The enchiladas, though, were not a pride-inducing feat. The tortilla, overcome by a deluge of buffalo runoff, had moved into that non-Newtonian state where it was not really solid, definitely not yet liquid, but in fact an overly worn, old, once-white Jockey undershirt. Inside my steamed undergarments was a portion of animal that was quite certainly either chicken or beagle. Actually, the chicken was not bad and the spice was pleasant. The sauce, however, had sufficiently Valdeezed the poultry to the point where nothing positive could be really salvaged. Also, the women squirted on some white liquid on top of the enchiladas, which I assume was sour cream but was possibly also a Mr. Clean product. The absurdity here, though, was the addition of the sour cream on what was otherwise more of a blunder than the Mercury Topaz was like trying to re-ice a cake after dropping it into a yet-to-empty bathtub.
Now, I finish meals. I finish other people’s meals. I don’t need to know them. I have finished meals where I found out three quarters in it was not food, but I finished on the basis of principle. Lucky and I broke off negotiation talks at a certain point though.
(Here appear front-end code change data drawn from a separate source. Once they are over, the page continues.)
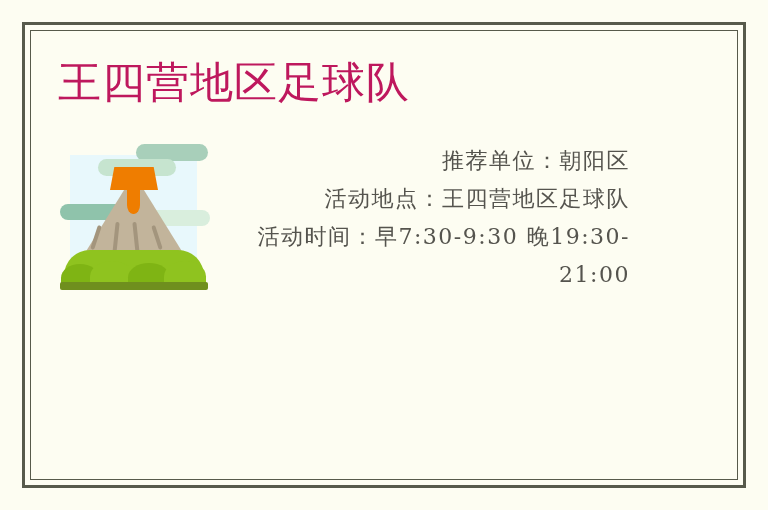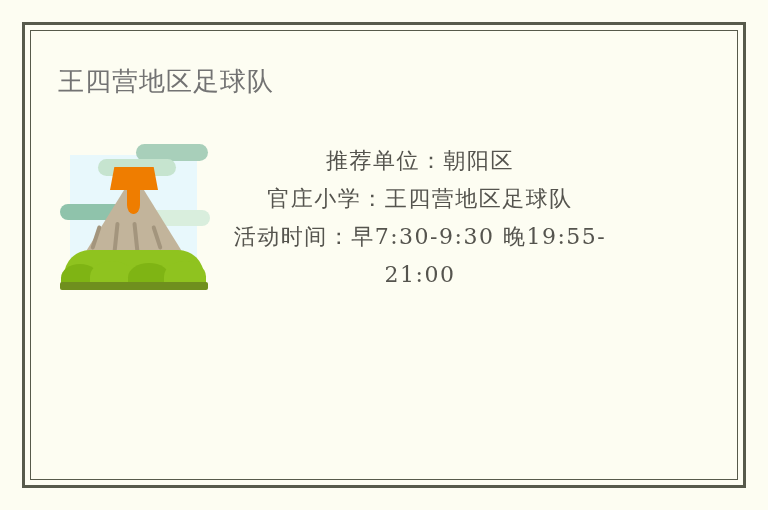--- a/index.html
+++ b/index.html
@@ -58,11 +58,11 @@
     position: absolute;
     left: 28px;
     top: 30px;
-    font-size: 26px;
+    font-size: 43px;
     line-height: 46px;
     letter-spacing: 1px;
-    color: #737373;
-    font-family: Liberation Mono, monospace;
+    color: #be185d;
+    font-family: Liberation Serif, serif;
     font-weight: 400;
     white-space: nowrap;
   }

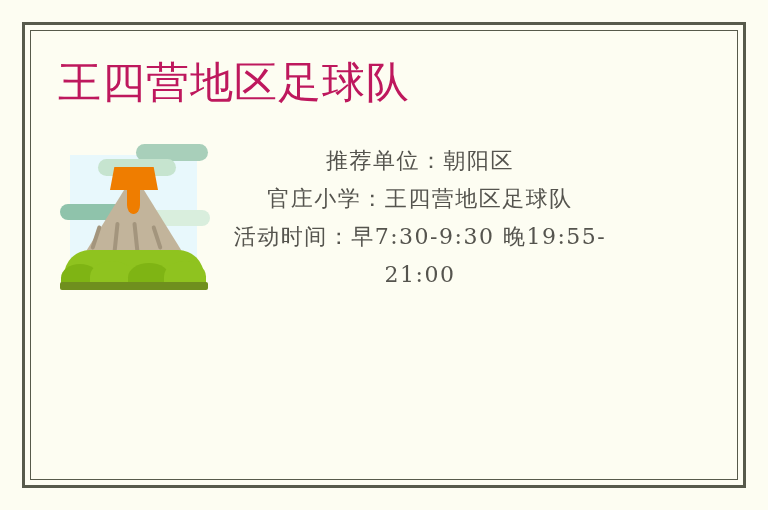--- a/index.html
+++ b/index.html
@@ -160,7 +160,7 @@
     left: 180px;
     top: 112px;
     width: 420px;
-    text-align: center;
+    text-align: right;
     color: #55544e;
     font-family: "DejaVu Serif", "Liberation Serif", serif;
     font-size: 22px;

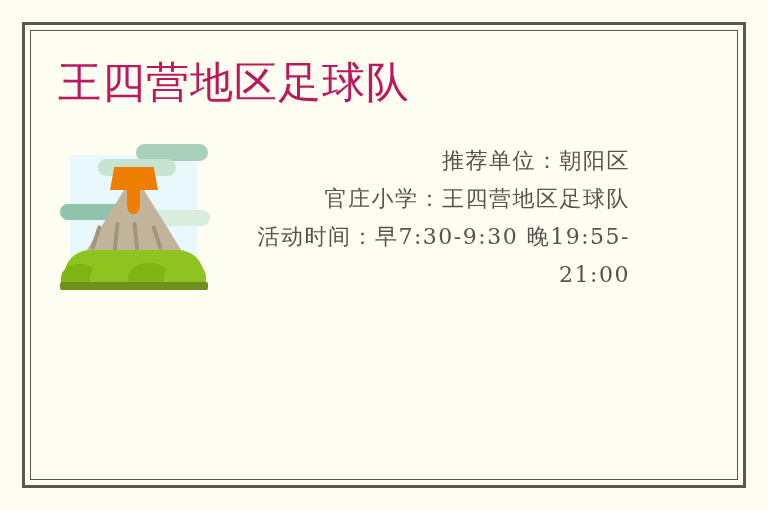--- a/index.html
+++ b/index.html
@@ -206,7 +206,7 @@
 
     <div class="info">
       <span class="info-line">推荐单位：朝阳区</span>
-      <span class="info-line">官庄小学：王四营地区足球队</span>
+      <span class="info-line">活动地点：王四营地区足球队</span>
       <span class="info-line">活动时间：早7:30-9:30 晚19:55-21:00</span>
     </div>
 

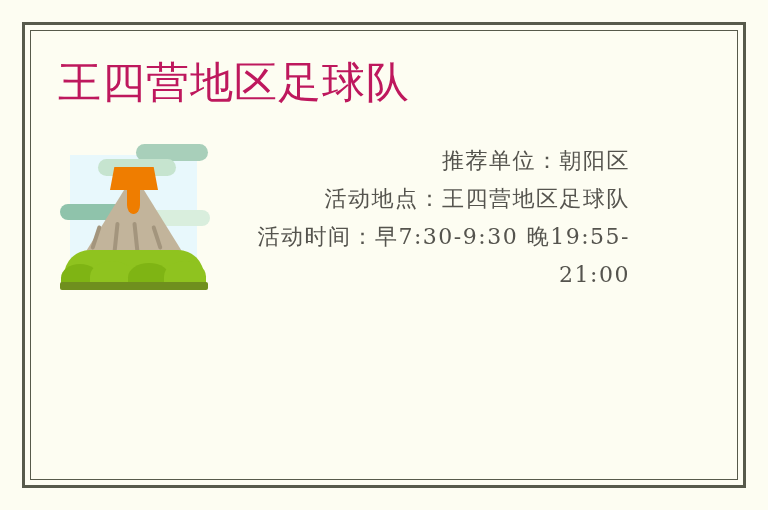--- a/index.html
+++ b/index.html
@@ -207,7 +207,7 @@
     <div class="info">
       <span class="info-line">推荐单位：朝阳区</span>
       <span class="info-line">活动地点：王四营地区足球队</span>
-      <span class="info-line">活动时间：早7:30-9:30 晚19:55-21:00</span>
+      <span class="info-line">活动时间：早7:30-9:30 晚19:30-21:00</span>
     </div>
 
   </div>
This was more surprising than when Barry Sanders retired. I could not take the reduction of Schnauzer sauce any longer. I left behind remnants of the Mexican tee shirt. It was not meant to be.
Lucky’s has been crossed off the list forever. I decided to be adventurous and I knew there might be consequences. I accept that. But I will no longer smile while I eat food that might as well come from a Metamucil truck.